Dr Merridy Grant of the Centre for Rural Health recently obtained her PhD. Titled “The development and feasibility of a Community Mental Health Education and Detection (CMED) Tool in the Amajuba district, KwaZulu-Natal, South Africa”, her study focused on developing a tool to provide psychoeducation on mental health conditions and identify people with potential mental health problems at a household level who may benefit from available mental health interventions.”
Her abstract can be found below.
Title: The development and feasibility of a Community Mental Health Education and Detection (CMED) Tool in the Amajuba district, KwaZulu-Natal, South Africa.
Poor mental health literacy, misinformation about treatment and stigma result in low demand for mental health services in low-and middle-income countries. Community-based interventions that raise mental health awareness and facilitate detection of mental health conditions, are instrumental in increasing demand of available mental health services. The CMED tool was developed to provide psychoeducation on mental health conditions and identify people with potential mental health problems at a household level who may benefit from available mental health interventions.
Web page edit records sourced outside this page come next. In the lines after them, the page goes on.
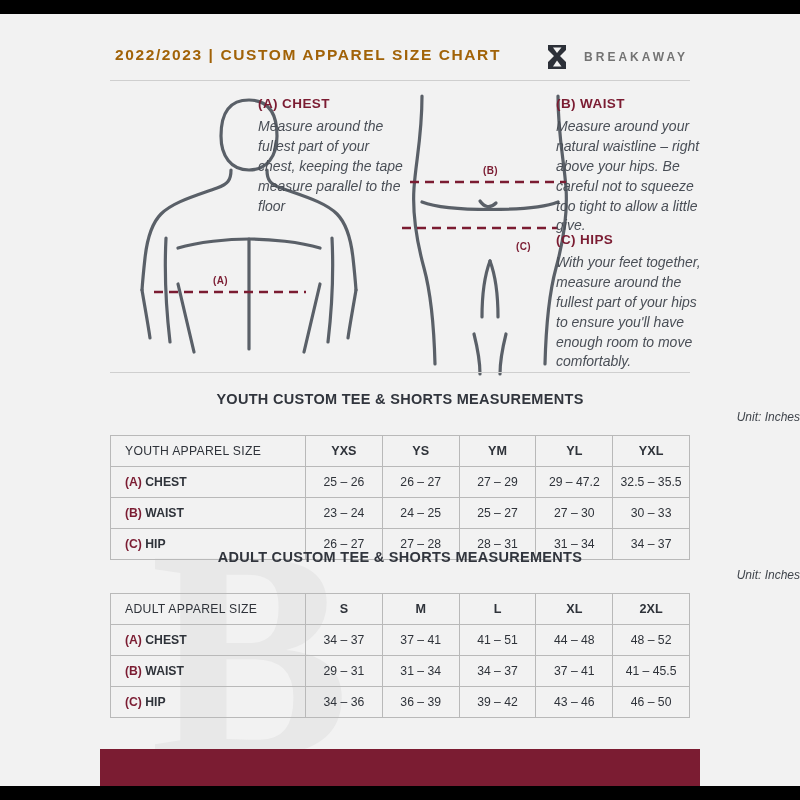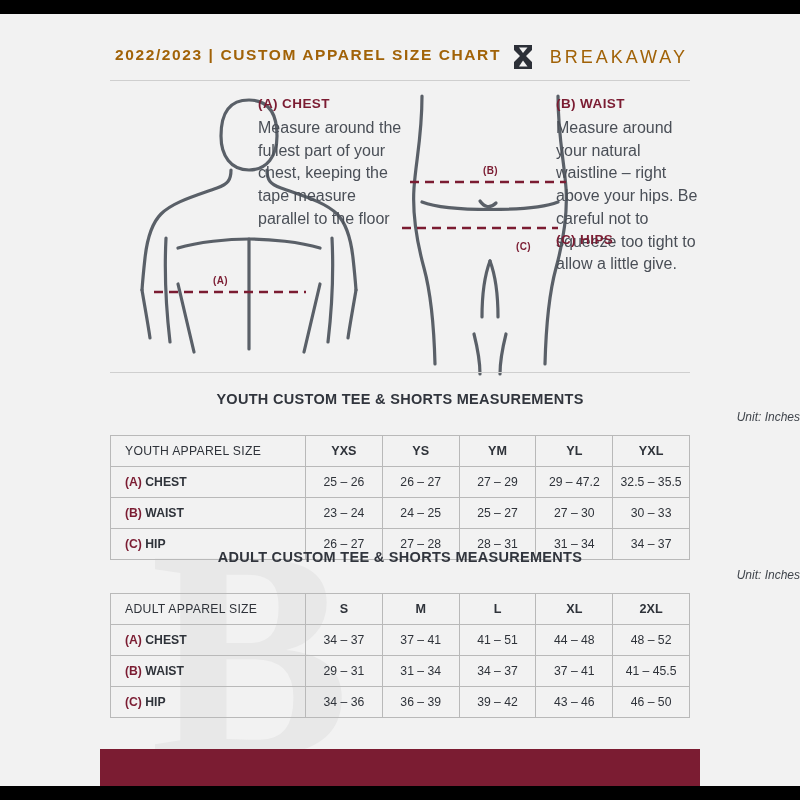--- a/index.html
+++ b/index.html
@@ -68,10 +68,10 @@
     position: relative;
   }
   .brand-name {
-    font-size: 18px;
-    font-weight: normal;
+    font-size: 12px;
+    font-weight: bold;
     letter-spacing: 3px;
-    color: #a16207;
+    color: #737373;
   }
   .header-rule {
     position: absolute;

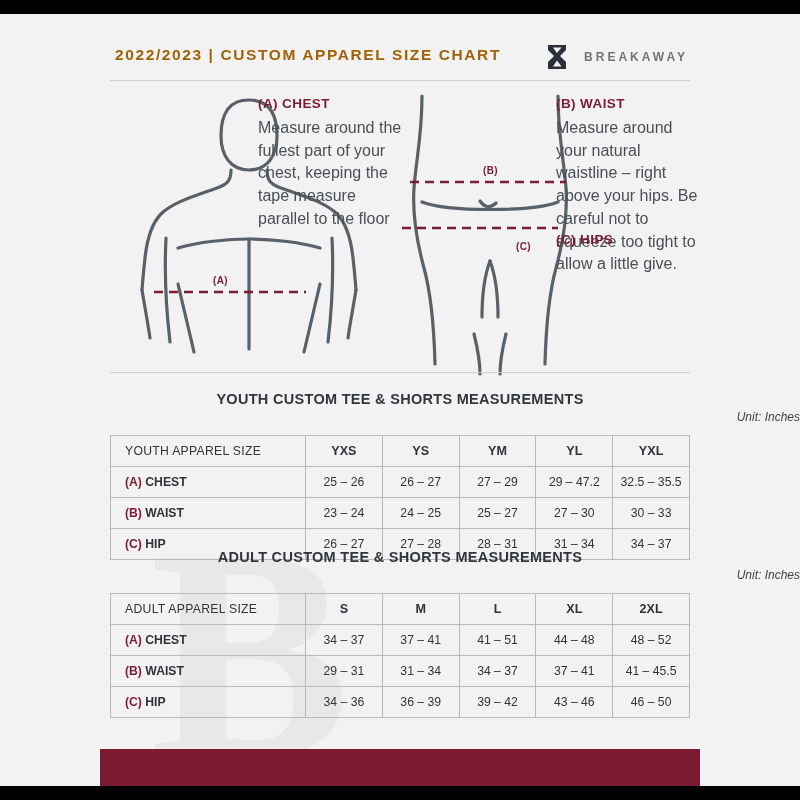--- a/index.html
+++ b/index.html
@@ -102,7 +102,8 @@
     margin-bottom: 6px;
   }
   .callout-body {
-    font-size: 16px;
+    font-size: 14px;
+    font-style: italic;
     line-height: 1.42;
     color: #4a4f57;
   }

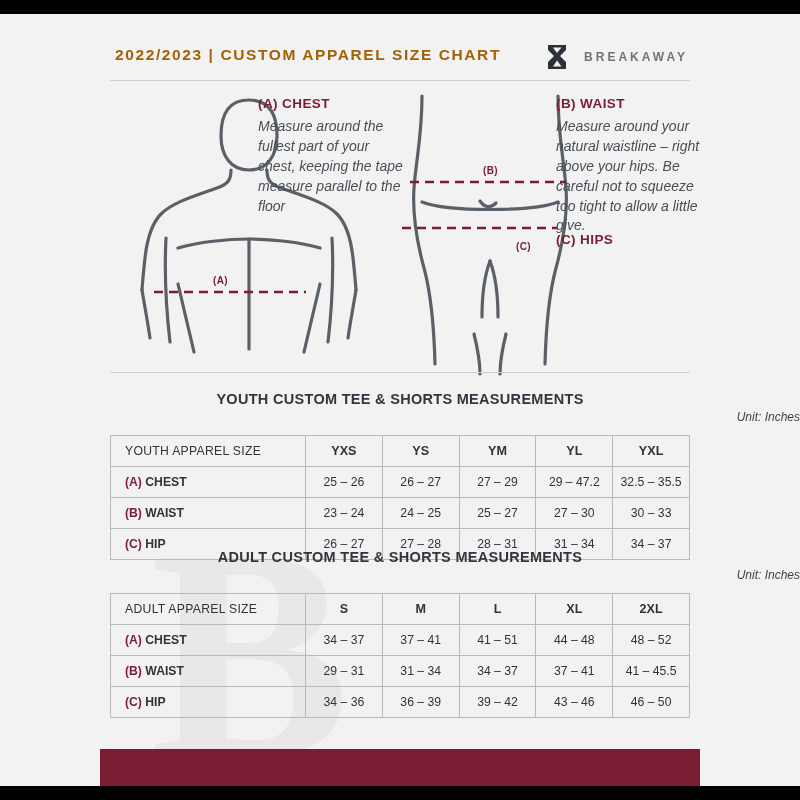--- a/index.html
+++ b/index.html
@@ -272,6 +272,7 @@
       </div>
       <div class="callout c-hips">
         <div class="callout-title">(C) HIPS</div>
+        <div class="callout-body">With your feet together, measure around the fullest part of your hips to ensure you'll have enough room to move comfortably.</div>
       </div>
 
       <div class="diagram-rule"></div>

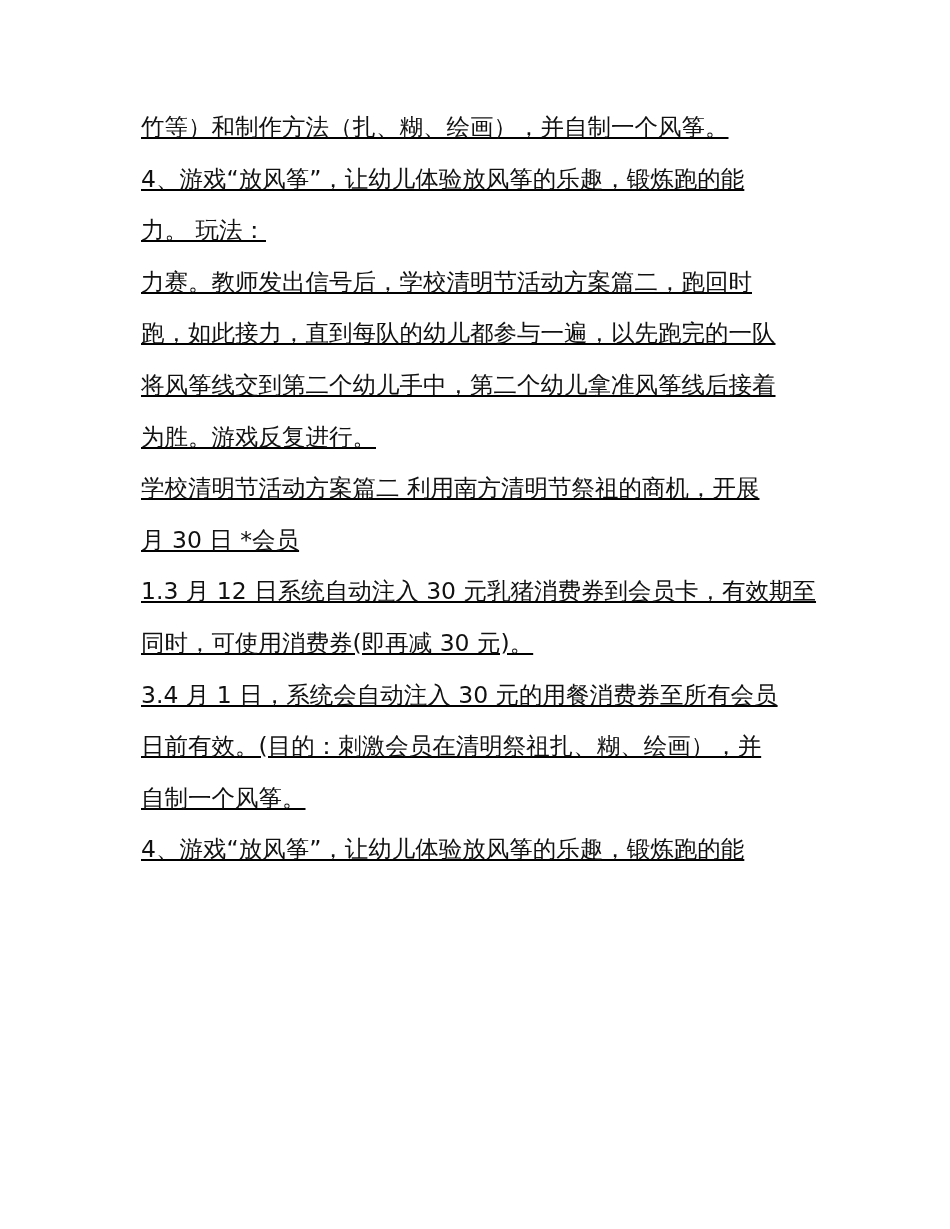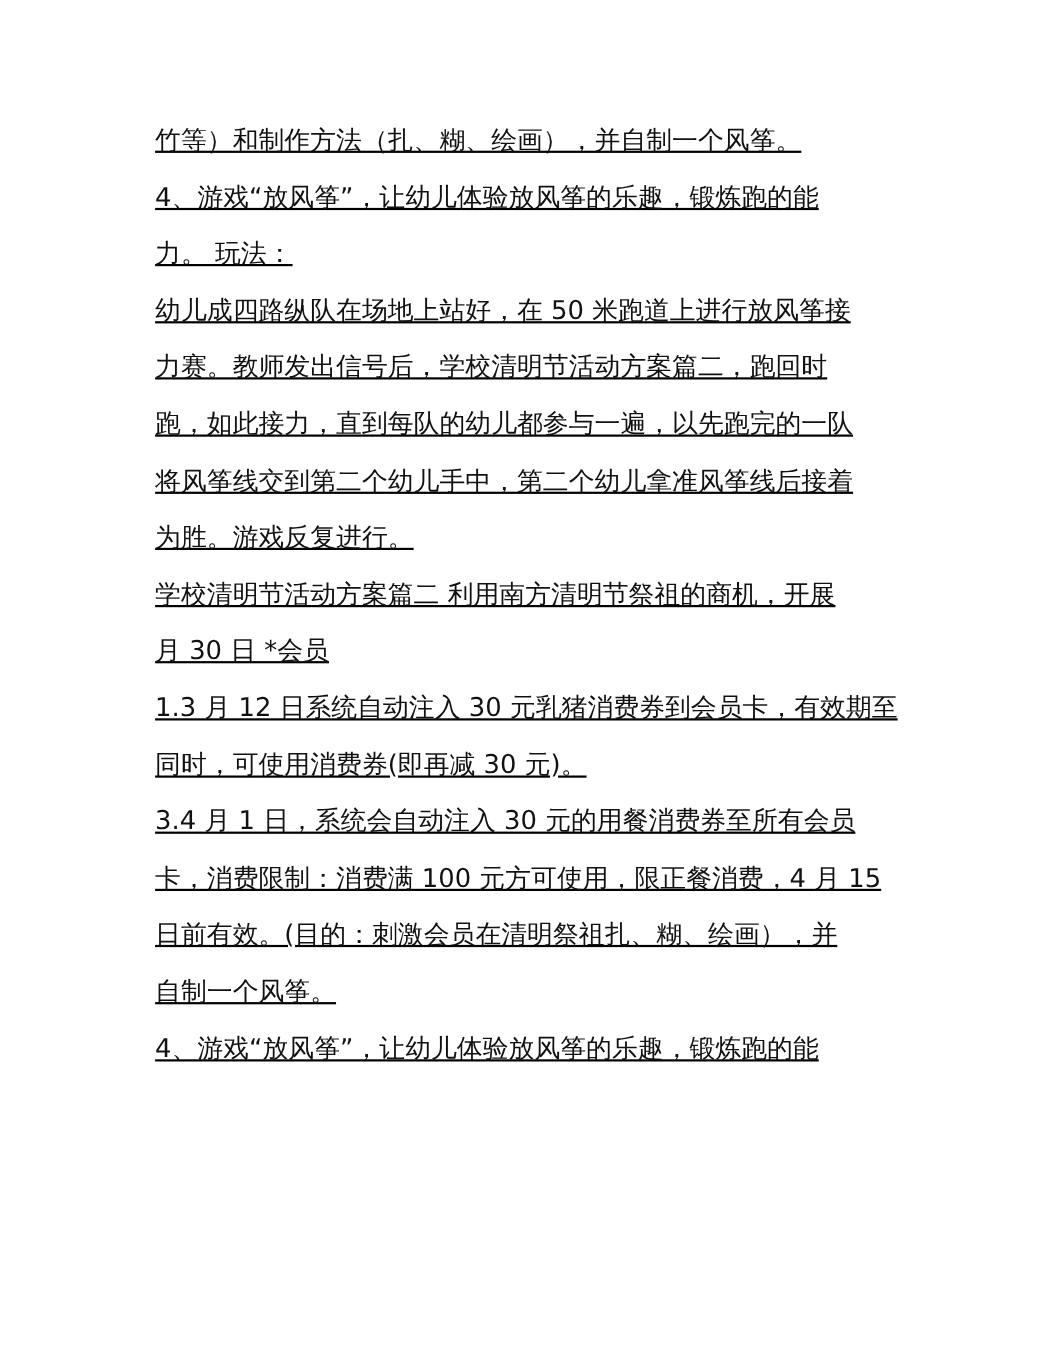--- a/index.html
+++ b/index.html
@@ -46,7 +46,6 @@
     <div class="line">竹等）和制作方法（扎、糊、绘画），并自制一个风筝。</div>
     <div class="line">4、游戏“放风筝”，让幼儿体验放风筝的乐趣，锻炼跑的能</div>
     <div class="line">力。 玩法：</div>
-    <div class="line">幼儿成四路纵队在场地上站好，在 50 米跑道上进行放风筝接</div>
     <div class="line">力赛。教师发出信号后，学校清明节活动方案篇二，跑回时</div>
     <div class="line">跑，如此接力，直到每队的幼儿都参与一遍，以先跑完的一队</div>
     <div class="line">将风筝线交到第二个幼儿手中，第二个幼儿拿准风筝线后接着</div>

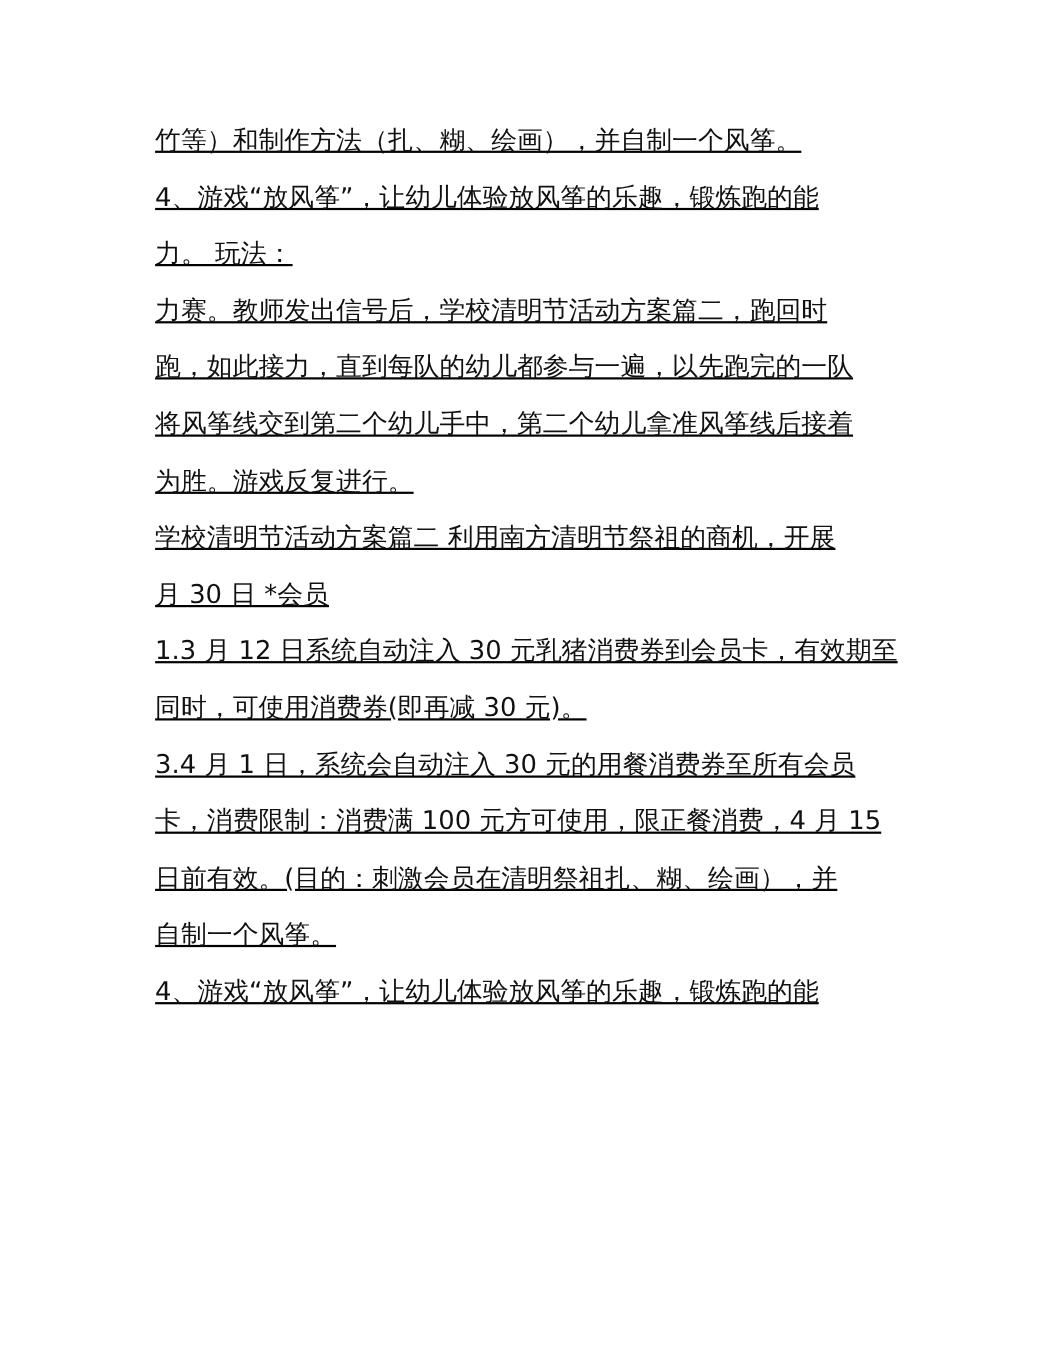--- a/index.html
+++ b/index.html
@@ -55,7 +55,6 @@
     <div class="line">1.3 月 12 日系统自动注入 30 元乳猪消费券到会员卡，有效期至</div>
     <div class="line">同时，可使用消费券(即再减 30 元)。</div>
     <div class="line">3.4 月 1 日，系统会自动注入 30 元的用餐消费券至所有会员</div>
-    <div class="line">卡，消费限制：消费满 100 元方可使用，限正餐消费，4 月 15</div>
     <div class="line">日前有效。(目的：刺激会员在清明祭祖扎、糊、绘画），并</div>
     <div class="line">自制一个风筝。</div>
     <div class="line">4、游戏“放风筝”，让幼儿体验放风筝的乐趣，锻炼跑的能</div>

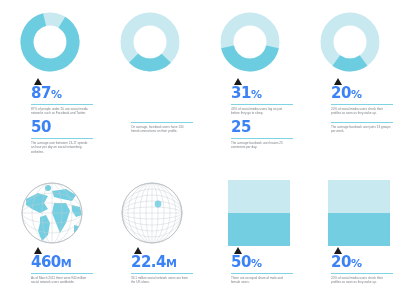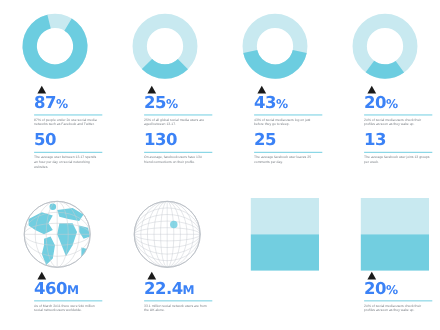--- a/index.html
+++ b/index.html
@@ -110,12 +110,6 @@
         <circle cx="32" cy="32" r="23" fill="none" stroke="#C8E9F0" stroke-width="13"></circle>
         <circle cx="32" cy="32" r="23" fill="none" stroke="#6CCDE0" stroke-width="13" stroke-dasharray="36.1 234.2" transform="rotate(45 32 32)"></circle>
       </svg>
-    </div>
-    <div class="stat">
-      <div class="pointer"></div>
-      <div class="num"><span>25</span><span class="unit">%</span></div>
-      <div class="rule"></div>
-      <div class="cap">25% of all global social media users are aged between 13-17.</div>
     </div>
   </div>
 

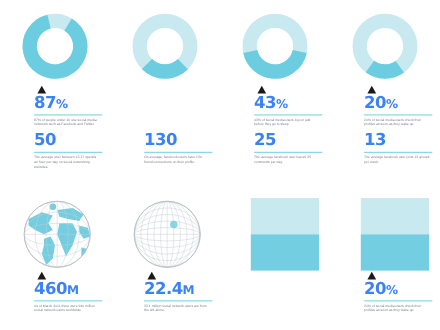--- a/index.html
+++ b/index.html
@@ -122,7 +122,7 @@
     </div>
     <div class="stat">
       <div class="pointer"></div>
-      <div class="num"><span>43</span><span class="unit">%</span></div>
+      <div class="num"><span>31</span><span class="unit">%</span></div>
       <div class="rule"></div>
       <div class="cap">43% of social media users log on just before they go to sleep.</div>
     </div>

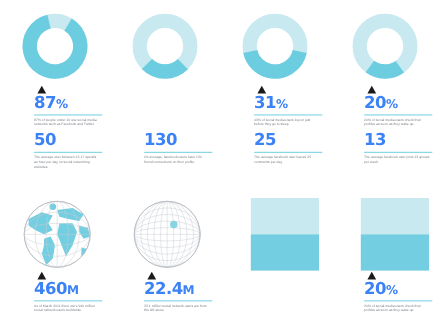--- a/index.html
+++ b/index.html
@@ -153,7 +153,6 @@
 
   <div class="cell r2">
     <div class="stat">
-      <div class="num"><span>130</span><span class="unit"></span></div>
       <div class="rule"></div>
       <div class="cap">On average, facebook users have 130 friend connections on their profile.</div>
     </div>

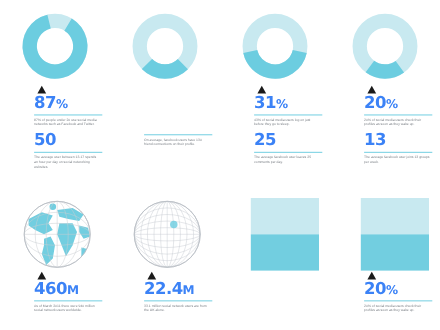--- a/index.html
+++ b/index.html
@@ -168,7 +168,6 @@
 
   <div class="cell r2">
     <div class="stat">
-      <div class="num"><span>13</span><span class="unit"></span></div>
       <div class="rule"></div>
       <div class="cap">The average facebook user joins 13 groups per week.</div>
     </div>

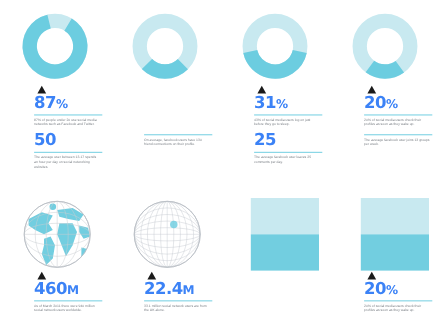--- a/index.html
+++ b/index.html
@@ -248,6 +248,12 @@
       <div class="bar-top" style="height:50%"></div>
       <div class="bar-bot" style="height:50%"></div>
     </div>
+    <div class="stat">
+      <div class="pointer"></div>
+      <div class="num"><span>50</span><span class="unit">%</span></div>
+      <div class="rule"></div>
+      <div class="cap">There are an equal share of male and female users.</div>
+    </div>
   </div>
 
   <div class="cell r3">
Objectives of the study were 1) To develop the CMED Tool for adults for use by Ward-based Primary Health Care Outreach Teams (WBPHCOTs) in South Africa aligned with their roles of health promotion, screening and linkage to care; 2) To assess the accuracy of the CMED in identifying patients with a mental health problem and 3) to assess the feasibility of the CMED for use by WBPHCOTs and community members.
The research was made up of three sub-studies 1) Formative study, 2) an Accuracy study 3) and a Feasibility study. The Formative study (Objective 1) involved engagement with the KwaZulu-Natal Department of Health (KZN DoH) to ensure co-creation of the CMED tool and alignment with routine WBPHCOT activities; adaptation of the CMED tool; review of the CMED vignettes and illustrations by a panel of local and international mental health care experts to establish contextual and cultural relevance; and process mapping and focus group discussions with WBPHCOTs in one district to establish cultural and contextual appropriateness as well as coherence and compatibility with existing community-based services. The Accuracy study (Objective 2) involved assessing the accuracy of the newly developed CMED against the validated Brief Mental Health screening tool as the gold standard in identifying individuals in households with possible mental health conditions at a community level. The Feasibility study (Objective 3) was assessed using Bowen et al.’s (2009) framework which informed the study design, interview tools and analysis. The feasibility study involved four phases: (1) observations of the CMED consultation to evaluate the administration of the tool; (2) semi-structured interviews with household member/s after the CMED was administered to explore experiences of the visit; (3) follow-up interviews of household members referred using the CMED tool to assess uptake of referrals; (4) and weekly focus group discussions with the community health team to explore experiences of using the tool. Framework analysis was used to inform a priori themes and allow inductive themes to emerge from the data.
The formative study resulted in a co-produced CMED tool consisting of five case vignettes and related illustrations to facilitate psychoeducation and detection of possible depression, anxiety, psychosis, harmful alcohol and drug use by WBPHCOTs. The tool was found to be culturally and contextually appropriate and aligned to the services provided by WBPHCOTs. The accuracy study found the CMED to perform at an acceptable level having a 79% sensitivity and 67% specificity. The feasibility study found the CMED to be acceptable to both community health teams and household members, demand for the tool was evident, implementation, practicality and integration within the existing health system were also indicated.
Collectively, the formative, accuracy and feasibility studies that make up this thesis, provide a valid and feasible tool that enables community health workers to perform their functions at a household level of health promotion, screening and linkage to care in relation to mental health. It enables mental health to be practically integrated at a community level as part of primary health care services through a people-centered, task sharing approach. This approach is aligned to international guidelines (Sustainable Development Goals) and National policy (South African Mental Health Act and the National Mental Health Framework and Strategic Plan) which call for the integration of mental health into primary health care), as well as the South African District Health System model through the PHC re-engineering strategy and the community-oriented primary care model where care extends from primary health care facilities into the community.